In forced-choice dilemmas, we must optimize the distribution of harm. The question is who dies, not whether death is necessary. This denies that the problem might be poorly-posed, and that variance in outcomes and exploration could enable solutions beyond the forced choice.
Time horizon: Immediate (the crisis is now, optimize present distribution of harm).
Categories like gender, race, and social roles are socially constructed, not natural or biological. This denies that biological or natural variance constrains social possibilities. Differences are presented as contingent artifacts that can be reconstructed at will.
Time horizon: Present (change social constructions now to change outcomes).
Power structures (capitalism, patriarchy, colonialism) create and maintain inequality. Variance in outcomes reflects oppressive power, not capability differences. This denies that hierarchy or variance can be functional (meritocratic sorting, specialization, incentive alignment).
Time horizon: Present (dismantle oppressive structures now).
In the face of uncertain potential harm, minimize risk even at the cost of upside. Prevent the worst case over enabling the best case. This denies that accepting variance and risk enables exploration and generates compounding returns over time.
Time horizon: Present (prevent harm now, discount future benefits).
Not just equal opportunity, but equal outcomes should be the goal. If the Blank Slate is true, unequal outcomes prove unjust environments. This denies that outcome variance can reflect capability differences, functional sorting, or necessary exploration.
Time horizon: Present (measure success by current outcome equality).
Any attempt to influence reproductive outcomes based on traits is morally impermissible, even if voluntary. This denies that selection pressure is necessary for genetic health over deep time, and that removing all selection allows genetic drift and mutation accumulation.
Time horizon: Present (prevent harm now, don't consider long-term genetic consequences).
Children are born with equal potential. Differences in outcomes reflect parenting quality, not innate traits. This denies that children have different heritable traits requiring different approaches. The Blank Slate applied to child development: variance is parenting failure.
Time horizon: Present (perfect parenting techniques now to produce equal children).
Cultures cannot be ranked. Differences are morally neutral variations, not differences in adaptive fitness. This denies that cultural practices differ in fitness, that evolution operates on cultures, and that civilizational variance reflects different solutions to survival problems.

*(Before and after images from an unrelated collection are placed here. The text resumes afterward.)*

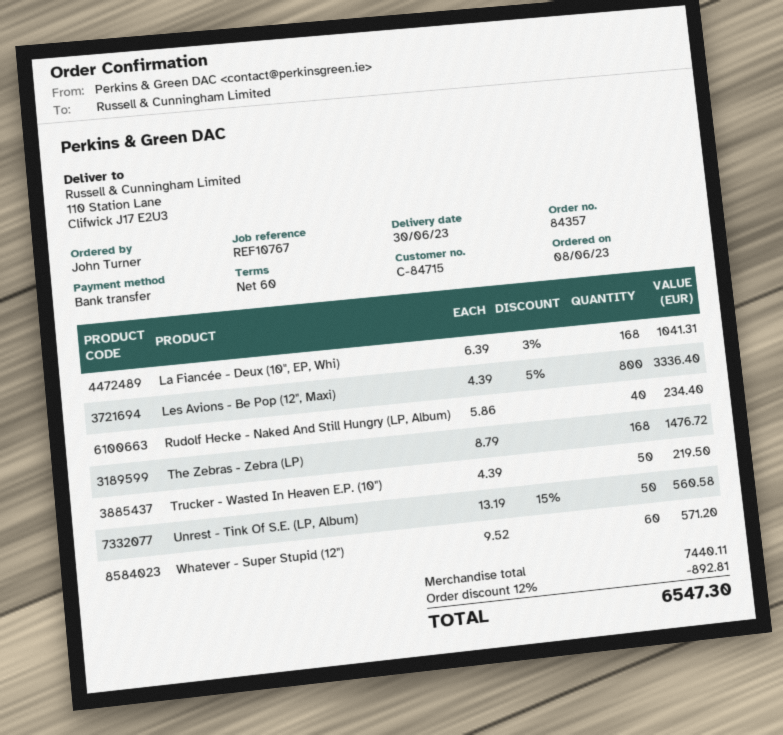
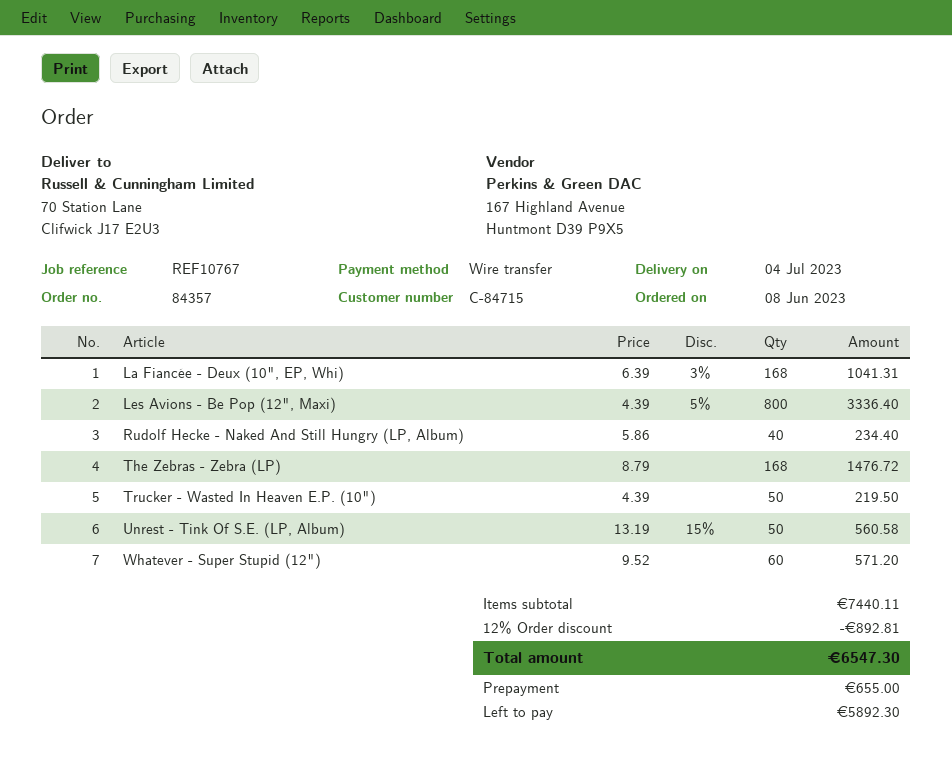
delivery date: 2023-06-30 -> 2023-07-04
ship to: 110 Station Lane, Clifwick J17 E2U3 -> 70 Station Lane, Clifwick J17 E2U3

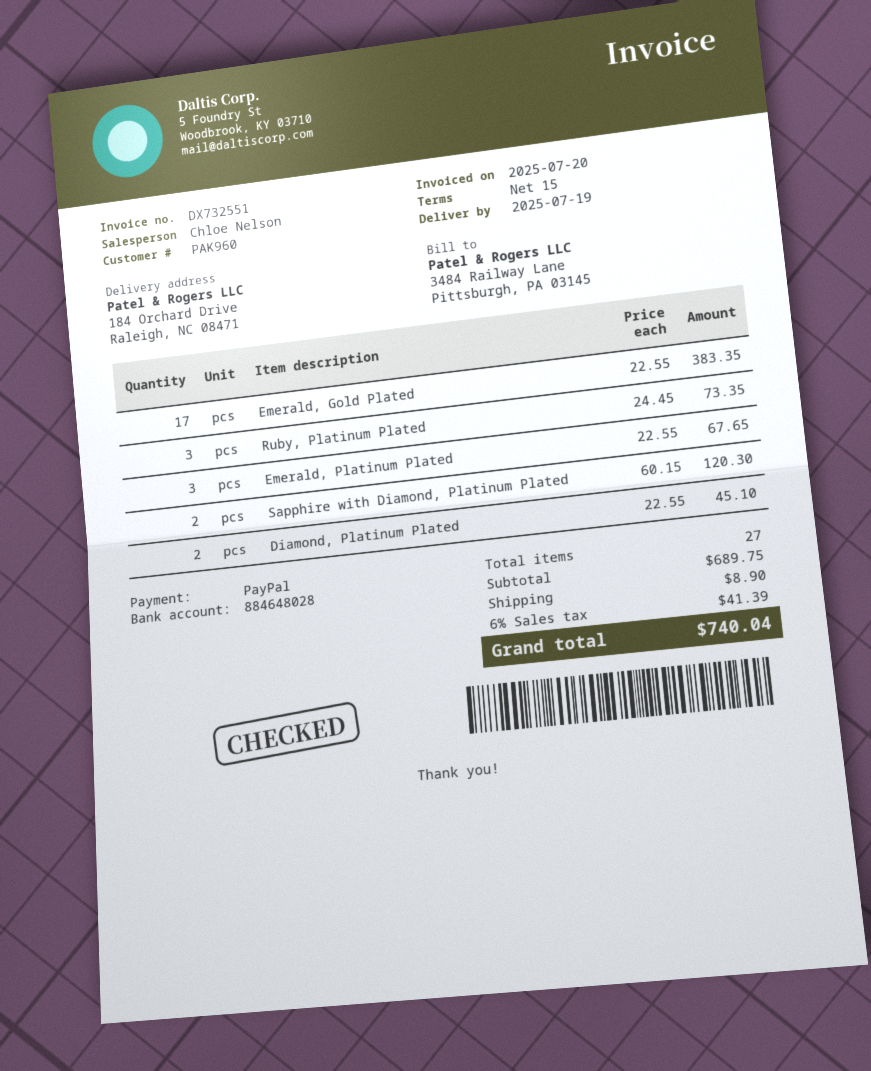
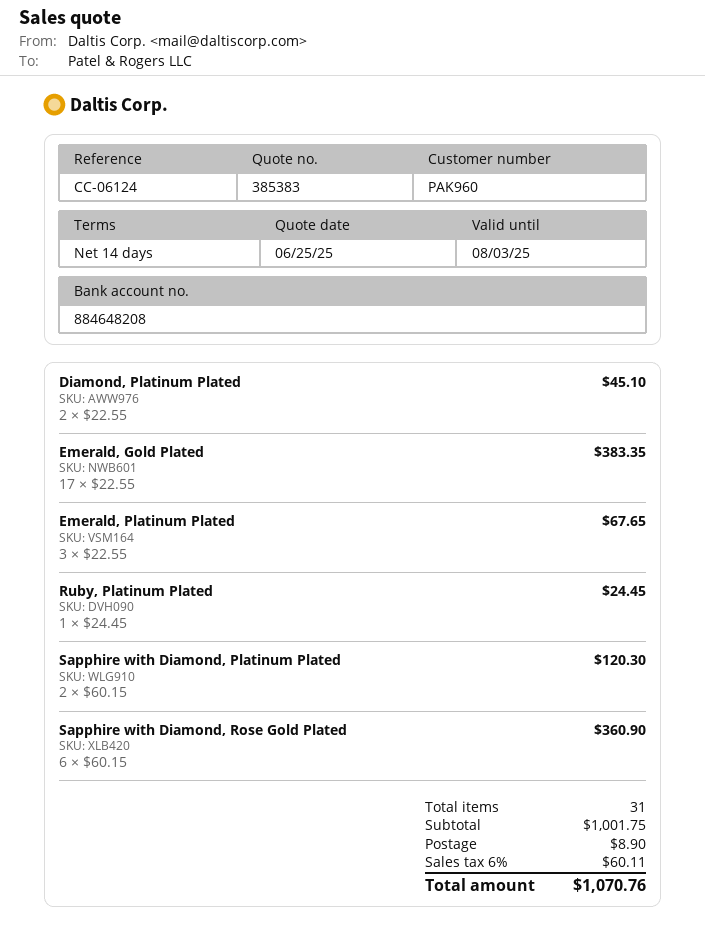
payment terms: 15 days -> 14 days
bank account: 884648028 -> 884648208
Ruby, Platinum Plated: 3 x 24.45 = 73.35 -> 1 x 24.45 = 24.45
Sapphire with Diamond, Rose Gold Plated: none -> 6 x 60.15 = 360.90
total quantity: 27 -> 31
subtotal: 689.75 -> 1001.75
tax: 6% = 41.39 -> 6% = 60.11
total: 740.04 -> 1070.76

Time horizon: Present (judge cultures by current moral standards, ignore long-term survival outcomes).
All ten frameworks share a common deep structure. They are variations on a single theme:
The connection to the Aliveness framework:
In the SORT coordinates, this worldview cluster maps to a specific, coherent configuration: S+ (Collective over Individual), O+ (Design over Emergence), R- (Mythos over Gnosis), T- (Homeostasis over Metamorphosis).
This pattern reveals a civilization optimizing for burden-free preservation rather than costly creation. The Tyranny of the Present is the political and intellectual expression of a pathological Homeostatic Telos: a system whose primary goal is to externalize all costs to the future while maintaining a stable, unburdened present.
The power of this worldview comes from its internal coherence. The frameworks create logical pressure to accept each other:
The package is logically coherent. Accept any few of these frameworks, and the others become difficult to reject. They shore each other up. Rejecting one while holding the others creates uncomfortable contradictions.
The package is empirically false. Physics and biology require variance for adaptation over deep time. Evolution requires it. Complex systems cannot sustain organized complexity without exploring variance.
Why did all ten frameworks reach canonical status in the same decade? They represent a coherent response to a specific historical moment.
Abundance: Post-WWII Western abundance was unprecedented. For the first time in history, survival was assured for most of the population. The question shifted from creation to distribution.
Guilt: The Holocaust, atomic weapons, colonialism's legacy created a profound moral crisis. How could "civilized" nations commit such atrocities? The answer many intellectuals reached: our previous systems (nationalism, capitalism, biological thinking, cultural hierarchies) were the problem.
Belief that growth is over: The Club of Rome (1968), The Population Bomb (1968), Limits to Growth (1972) all predicted imminent resource exhaustion. The frontier was closed. Expansion was ending. The task now was managing decline without present sacrifice, not enabling continued growth.
Safety-seeking: When survival is assured and growth seems impossible, risk-taking loses its appeal. Why accept variance and its attendant suffering when we can optimize the present distribution?
The 1960s-70s axiological shift was a civilizational phase transition:
This is what you get when a civilization that has solved its survival problems decides the game is over and shifts to cost-externalizing preservation mode: the Tyranny of the Present.
The historical forces above created the conditions. But why did the response take this specific form?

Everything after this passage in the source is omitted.